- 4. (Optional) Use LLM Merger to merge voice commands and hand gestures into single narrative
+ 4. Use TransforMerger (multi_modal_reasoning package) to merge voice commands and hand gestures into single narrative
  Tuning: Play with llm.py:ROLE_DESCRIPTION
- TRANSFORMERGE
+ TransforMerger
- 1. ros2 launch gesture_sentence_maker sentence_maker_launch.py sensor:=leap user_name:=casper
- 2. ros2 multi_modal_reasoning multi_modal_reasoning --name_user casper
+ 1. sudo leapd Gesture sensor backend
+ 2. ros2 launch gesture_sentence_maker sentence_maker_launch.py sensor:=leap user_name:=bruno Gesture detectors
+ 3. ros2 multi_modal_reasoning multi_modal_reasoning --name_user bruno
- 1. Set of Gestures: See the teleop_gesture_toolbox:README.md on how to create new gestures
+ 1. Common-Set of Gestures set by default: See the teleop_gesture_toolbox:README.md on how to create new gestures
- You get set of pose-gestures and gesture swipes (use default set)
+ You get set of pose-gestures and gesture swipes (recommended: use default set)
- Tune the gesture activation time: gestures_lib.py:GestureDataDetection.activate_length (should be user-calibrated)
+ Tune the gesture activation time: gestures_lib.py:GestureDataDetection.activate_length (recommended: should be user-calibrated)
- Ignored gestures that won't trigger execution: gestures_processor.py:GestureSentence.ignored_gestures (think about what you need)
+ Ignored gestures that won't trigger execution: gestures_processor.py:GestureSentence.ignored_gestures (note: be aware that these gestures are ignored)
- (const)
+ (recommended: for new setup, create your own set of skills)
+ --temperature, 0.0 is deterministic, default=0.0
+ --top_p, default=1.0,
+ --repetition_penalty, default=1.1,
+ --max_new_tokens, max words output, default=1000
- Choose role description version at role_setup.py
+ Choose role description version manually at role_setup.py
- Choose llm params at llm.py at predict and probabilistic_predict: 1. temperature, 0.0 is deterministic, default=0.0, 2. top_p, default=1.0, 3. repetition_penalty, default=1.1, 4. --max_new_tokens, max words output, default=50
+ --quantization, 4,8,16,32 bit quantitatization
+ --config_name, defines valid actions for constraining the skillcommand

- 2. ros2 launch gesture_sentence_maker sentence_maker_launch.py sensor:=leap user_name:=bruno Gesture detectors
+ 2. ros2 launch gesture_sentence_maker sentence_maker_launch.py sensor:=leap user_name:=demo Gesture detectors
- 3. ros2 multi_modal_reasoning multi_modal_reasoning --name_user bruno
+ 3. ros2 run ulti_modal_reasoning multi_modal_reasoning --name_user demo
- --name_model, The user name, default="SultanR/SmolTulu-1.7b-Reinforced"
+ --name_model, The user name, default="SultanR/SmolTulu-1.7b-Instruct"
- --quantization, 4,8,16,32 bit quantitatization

^^^^

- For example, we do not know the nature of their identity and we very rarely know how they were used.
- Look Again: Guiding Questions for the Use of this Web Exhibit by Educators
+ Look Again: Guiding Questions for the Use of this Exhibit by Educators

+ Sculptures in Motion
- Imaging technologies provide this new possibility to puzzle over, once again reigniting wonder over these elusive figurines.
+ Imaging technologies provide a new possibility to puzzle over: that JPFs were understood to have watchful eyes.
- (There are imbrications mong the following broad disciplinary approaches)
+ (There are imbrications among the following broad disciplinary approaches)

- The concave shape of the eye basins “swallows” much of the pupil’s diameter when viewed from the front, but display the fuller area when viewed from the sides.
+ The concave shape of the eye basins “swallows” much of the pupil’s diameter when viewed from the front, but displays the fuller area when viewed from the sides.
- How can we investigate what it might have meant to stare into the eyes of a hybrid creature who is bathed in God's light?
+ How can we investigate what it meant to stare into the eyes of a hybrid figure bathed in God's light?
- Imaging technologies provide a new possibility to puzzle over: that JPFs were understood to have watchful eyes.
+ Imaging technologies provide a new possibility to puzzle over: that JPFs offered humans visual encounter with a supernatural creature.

^^^^

● WORK TO COMPLETE: Using the records above, say how many lines contain the word "this". Write the number alone.

● EXERCISE SOLUTION: 3